Diagnostic Radiology

Radiology is the branch of medical science dealing with medical imaging. It may use x-ray machines or other such radiation devices. It also uses techniques that do not involve radiation, such as MRI and ultrasound.

General Types of Radiology

As a medical specialty, radiology can refer to two sub-fields, diagnostic radiology and therapeutic radiology.

Diagnostic radiology is concerned with the use of various imaging modalities to aid in the diagnosis of disease. Diagnostic radiology can be further divided into multiple sub-specialty areas. Interventional radiology, one of these sub-specialty areas, uses the imaging modalities of diagnostic radiology to guide minimally invasive surgical procedures.

Therapeutic radiology—or, as it is now called, radiation oncology uses radiation to treat diseases such as cancer using a form of treatment called radiation therapy.

Imaging Modalities

Commonly used imaging modalities include plain radiography, computed tomography (CT), magnetic resonance imaging (MRI), ultrasound, and nuclear imaging techniques. Each of these modalities has strengths and limitations which dictate its use in diagnosis.


Radiographs are images created with X-rays, and used for the evaluation of many bony and soft tissue structures. Fluoroscopy and angiography are special applications of X-ray imaging. Fluoroscopy is a technique where a fluorescent screen or image intensifying tube is connected to a closed-circuit television system to image internal structures of the body. Angiography uses methods to demonstrate the internal structure of blood vessels, highlighting the presence and extent of obstruction to the vessel, if any. In medical imaging, contrast media are substances that are administered into the body, usually injected or swallowed, to help delineate the anatomy of blood vessels, the genitourinary tract, the gastrointestinal tract, etc. Contrast media, which strongly absorb X-ray radiation, in conjunction with the real-time imaging ability of fluroscopy and angiography help to demonstrate dynamic processes, such as the peristalsis of the digestive tract or blood flow.

CT scanning

CT imaging uses X-rays in conjunction with computing algorithms to image tissues in the body. Imaging is usually performed in the axial plane; however, computer reconstructions can be rendered in other planes or to produce 3D images. Contrast media is often used to delineate anatomy and allows 3D reconstructions of structures, such as arteries and veins. Although the resolution of radiographs is higher for imaging of the skeleton, CT can generate much more detailed images of soft tissues. CT exposes the patient to more ionizing radiation.


Medical ultrasonography uses ultrasound (high-frequency sound waves) to visualize soft tissue structures in the body in real time.
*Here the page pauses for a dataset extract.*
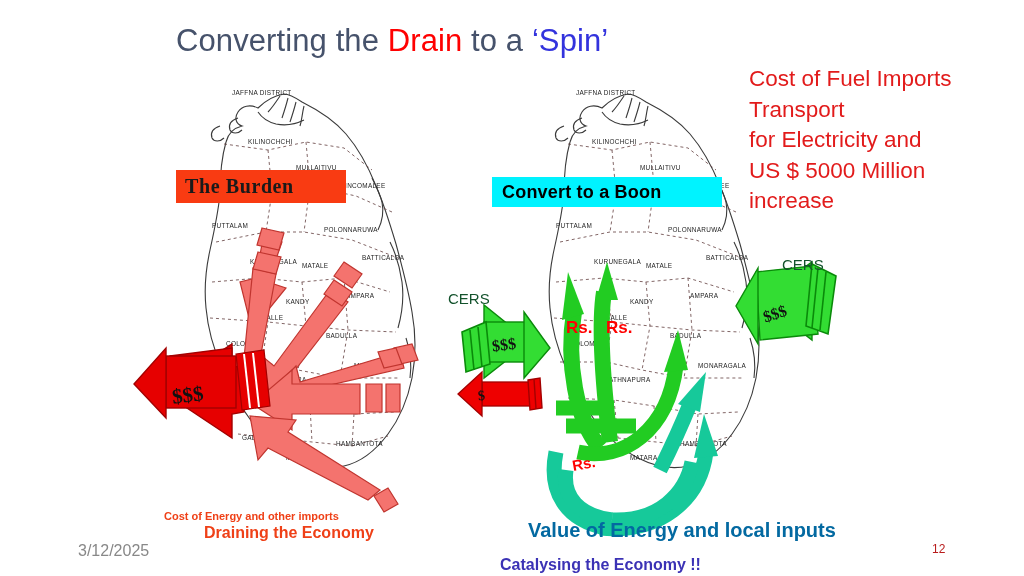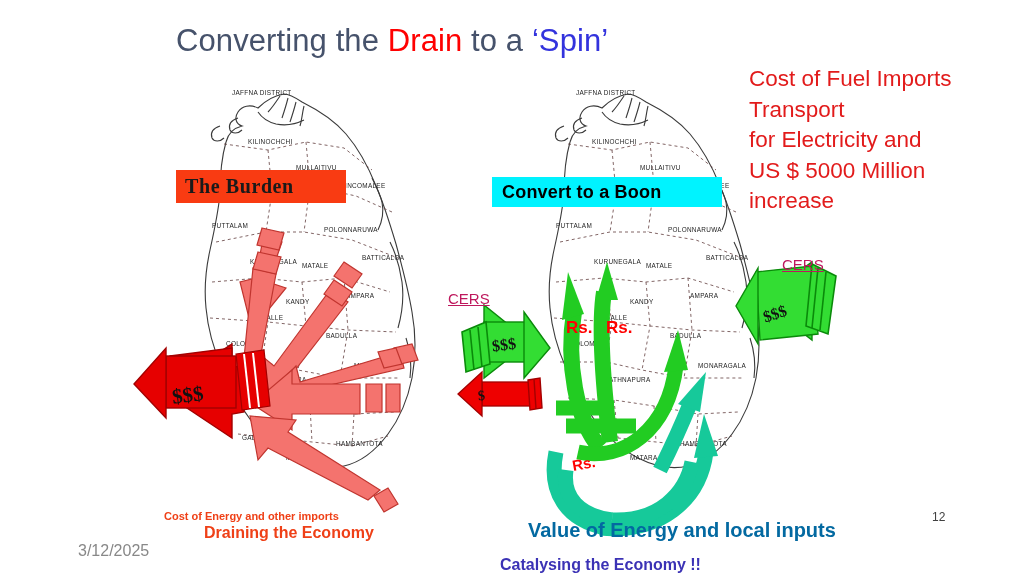"CERS" .cers { color: #be185d -> #14532d; text-decoration: underline -> none }
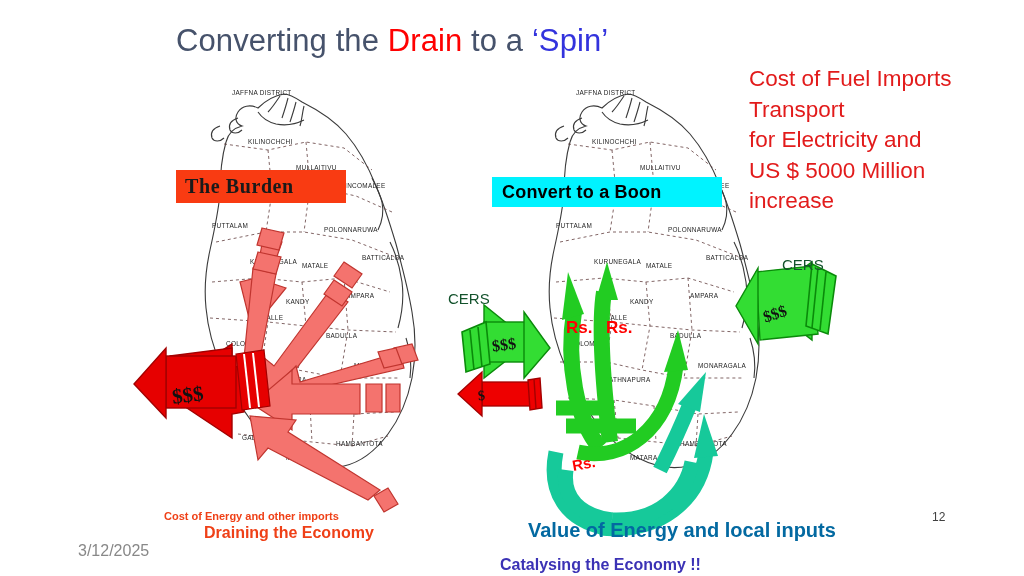"12" .pageno { color: #404040 -> #b91c1c; top: 510px -> 542px }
No radiation is involved, but the quality of the images obtained using ultrasound is highly dependent on the skill of the person performing the exam. Ultrasound procedures are best used for ante natal checkups. It is not harmful to fetus nor to the mother.

MRI Magnetic Resonance Imaging

MRI uses strong magnetic fields to align spinning atomic nuclei (usually hydrogen protons) within body tissues, then disturbs the axis of rotation of these nuclei and observes the radio frequency signal generated as the nuclei return to their baseline status. MRI scans give the best soft tissue contrast of all the imaging modalities. With advances in scanning speed and spatial resolution, and improvements in computer 3D algorithms and hardware, MRI has the potential for great development in the next few years. One disadvantage is that the patient has to hold still for long periods of time in a noisy, cramped space while the imaging is performed.

Nuclear medicine

Nuclear medicine imaging involves the administration into the patient of substances labelled with radionuclides or radiopharmaceuticals which have affinity for particular tissues. Generally speaking, Technecium-99m (half-life 6.02 hours) is the radionuclide used. The heart, lungs, thyroid, liver, gallbladder, and bones are commonly evaluated for particular conditions using these techniques. While anatomical detail is limited in these studies, nuclear medicine is useful in displaying physiological function. Processes such as the growth of a tumor can be monitored this way, even when the tumor cannot be adequately visualized using any of the other imaging modalities. Nuclear medicine also involves the therapeutic administration of isotopes labeled to antibodies or other substances, therefore delivering a high dose of radiation to specific targets such as tumors or the thyroid gland.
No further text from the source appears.